Thank you so much for this useful info.
Just now registered the product.
I'll get 2+2 = 4 years of warranty from Antec. PEACE OF MIND.


----------



## lord.tomriddle (Mar 10, 2014)

got the mobo and psu today from snapdeal
will go to store tomorrow for rest of the stuff and then register


----------



## shivakanth.sujit (Mar 10, 2014)

Dont forget pics!

Post here 

Shiva


----------



## rijinpk1 (Mar 10, 2014)

lord.tomriddle said:


> got the mobo and psu today from snapdeal
> will go to store tomorrow for rest of the stuff and then register



congrats

- - - Updated - - -



URPradhan said:


> Thank you so much for this useful info.
> Just now registered the product.
> I'll get 2+2 = 4 years of warranty from Antec. PEACE OF MIND.



did you get mail from antec that "warranty extension has been accepted" ?


----------



## URPradhan (Mar 11, 2014)

rijinpk1 said:


> did you get mail from antec that "warranty extension has been accepted" ?


The verification process is ON and after that I'm expecting the confirmation mail from Antec.


----------



## rijinpk1 (Mar 11, 2014)

URPradhan said:


> The verification process is ON and after that I'm expecting the confirmation mail from Antec.

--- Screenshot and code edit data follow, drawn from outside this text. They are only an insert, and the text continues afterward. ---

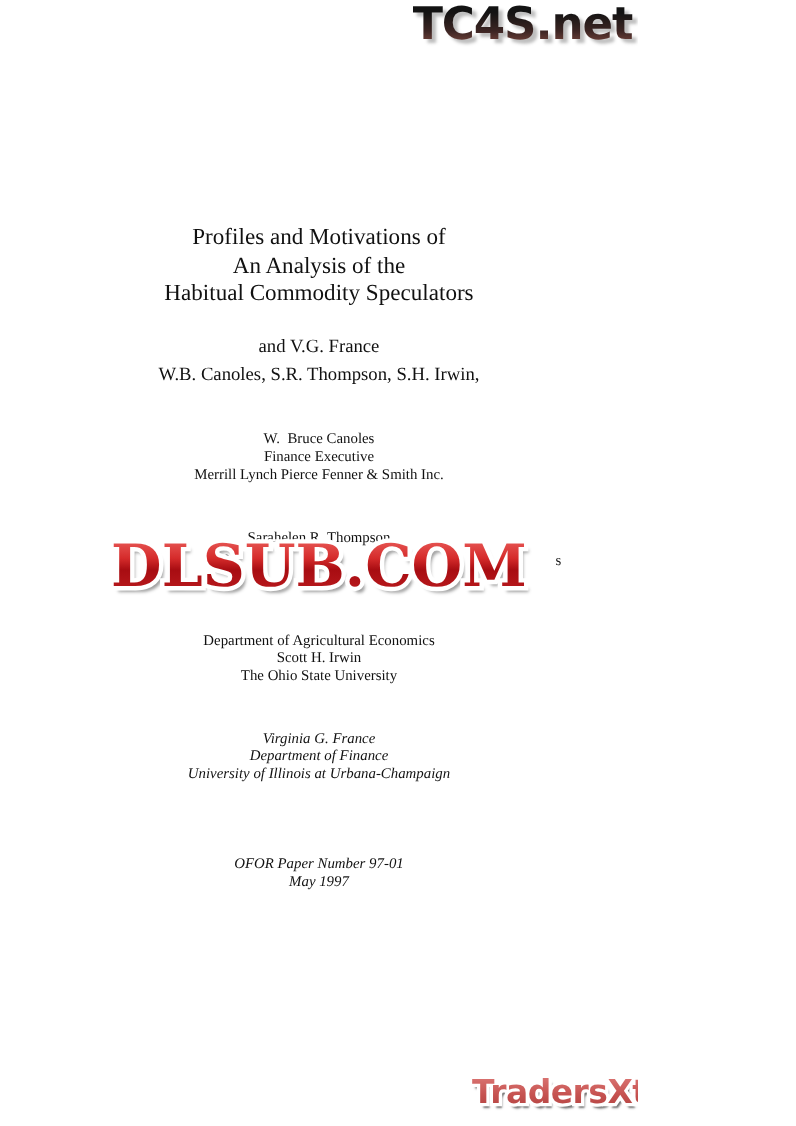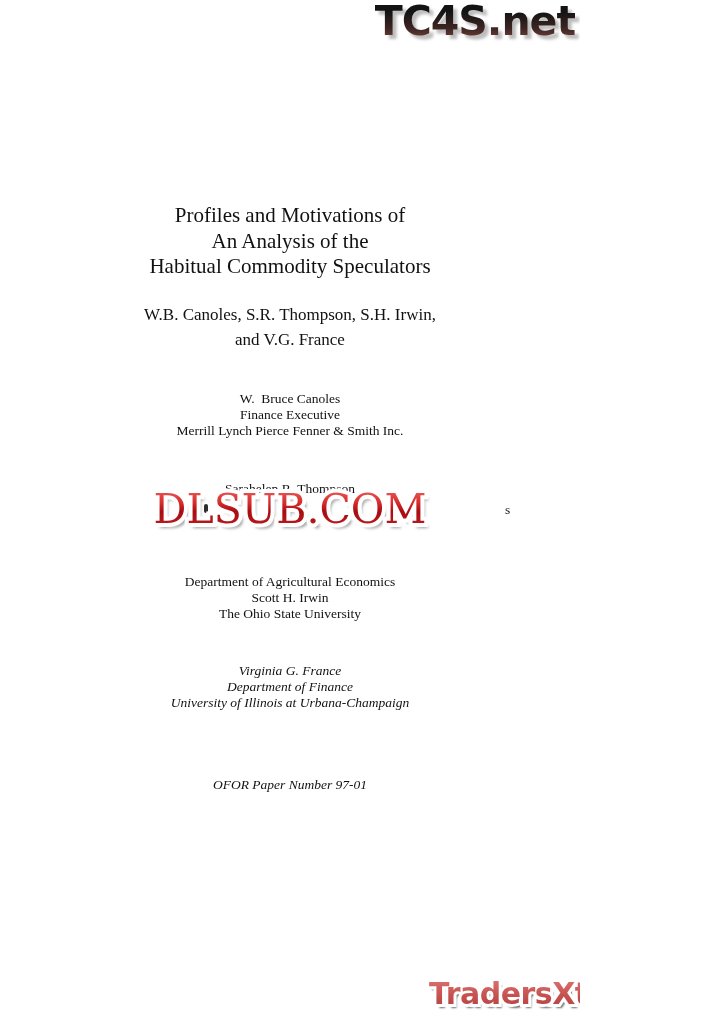--- a/index.html
+++ b/index.html
@@ -37,21 +37,21 @@
   
   .tc4s{top:1px;right:5px;font-family:"DejaVu Sans",sans-serif;font-weight:bold;
         font-size:41px;letter-spacing:-1px;z-index:6;}
   .tc4s .back{color:rgba(0,0,0,0);text-shadow:4px 4px 3px #bdbdbd;}
   .tc4s .fill{color:#222222;
         background:linear-gradient(to bottom,#131313 30%,#3c2523 65%,#7a463e 92%);
         -webkit-background-clip:text;background-clip:text;-webkit-text-fill-color:transparent;}
 
   
   .dlsub{top:489px;left:50%;transform:translateX(-50%);
-         font-family:"DejaVu Serif",serif;font-weight:normal;font-size:41px;
+         font-family:"DejaVu Serif",serif;font-weight:bold;font-size:53px;
          letter-spacing:0px;z-index:5;}
   .dlsub .back{color:#ffffff;-webkit-text-stroke:8px #ffffff;
          text-shadow:4px 5px 3px #9e9e9e;}
   .dlsub .fill{color:#c01318;
          background:linear-gradient(to bottom,#ef6a66 0%,#d52b2b 38%,#a80d12 55%,#c01f22 100%);
          -webkit-background-clip:text;background-clip:text;-webkit-text-fill-color:transparent;}
 
   
   .traders{top:979px;left:429px;font-family:"DejaVu Sans",sans-serif;font-weight:bold;
            font-size:30px;letter-spacing:-0.5px;z-index:6;}
@@ -79,22 +79,22 @@
     </span>
   </div>
 
   <div class="center-block title-block">
     <span class="line">Profiles and Motivations of</span>
     <span class="line">An Analysis of the</span>
     <span class="line">Habitual Commodity Speculators</span>
   </div>
 
   <div class="center-block authors-block">
+    <span class="line">and V.G. France</span>
     <span class="line">W.B. Canoles, S.R. Thompson, S.H. Irwin,</span>
-    <span class="line">and V.G. France</span>
   </div>
 
   <div class="center-block aff aff-canoles">
     <span class="line">W.  Bruce Canoles</span>
     <span class="line">Finance Executive</span>
     <span class="line">Merrill Lynch Pierce Fenner &amp; Smith Inc.</span>
   </div>
 
   <div class="center-block aff aff-thompson">
     <span class="line">Sarahelen R. Thompson</span>
@@ -118,20 +118,21 @@
   </div>
 
   <div class="center-block aff aff-france">
     <span class="line">Virginia G. France</span>
     <span class="line">Department of Finance</span>
     <span class="line">University of Illinois at Urbana-Champaign</span>
   </div>
 
   <div class="center-block footer-block">
     <span class="line">OFOR Paper Number 97-01</span>
+    <span class="line">May 1997</span>
   </div>
 
   <div class="logo traders">
     <span class="stack">
       <span class="back" aria-hidden="true">TradersXtreme.com</span>
       <span class="fill">TradersXtreme.com</span>
     </span>
   </div>
 
 </div>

mostly they may not reply.you may have to mail them. any way, wait.


----------



## lord.tomriddle (Mar 11, 2014)

i did the registration jus now
waiting for the reply


----------



## bssunilreddy (Mar 11, 2014)

lord.tomriddle said:


> confirm what ??
> i m thinking of paying with cc only
> 
> - - - Updated - - -
> ...



So What is your final rig configuration buddy?


----------



## lord.tomriddle (Mar 12, 2014)

Antec VP450P SMPS
GIGABYTE H81M-S1 Motherboard
i3 4130
kingston hyperx 4gb blue
wd c blue 1tb
cm n300



6670 ati hd card
razor death adder
5.1 speakers creative
thesee three im using from my old rig


----------



## shivakanth.sujit (Mar 12, 2014)

Pics??

Shiva


----------



## lord.tomriddle (Mar 14, 2014)

Got the confirmation email from antec
Mobo not supporting 5.1 and no place to put to sound card either  

Whole system cost me 25k without the gfx keyboard mouse speakers monitor


----------



## shivakanth.sujit (Mar 14, 2014)

Pics??

Shiva


----------



## bssunilreddy (Mar 14, 2014)

lord.tomriddle said:


> Antec VP450P SMPS
> GIGABYTE H81M-S1 Motherboard
> i3 4130
> kingston hyperx 4gb blue
> ...



Very good config for 25k.Pics please.


----------



## lord.tomriddle (Mar 15, 2014)

here


----------



## bssunilreddy (Mar 16, 2014)

lord.tomriddle said:


> here
> View attachment 13870View attachment 13871



Congrats and very good looking but can improve on cable management some more.


----------



## harshilsharma63 (Mar 16, 2014)

lord.tomriddle said:


> here
> View attachment 13870View attachment 13871



Dude, you can route the PSU cables from behind the motherboard plate too. There will be a gourmet hole near the PSU to do that.


----------



## lord.tomriddle (Mar 16, 2014)

I was half asleep when assembling it
And was more worried about the sound card
I'll fix it later


----------



## rijinpk1 (Mar 16, 2014)

nice set up


----------



## shivakanth.sujit (Mar 16, 2014)

Congos on the purchase !!

Shiva


----------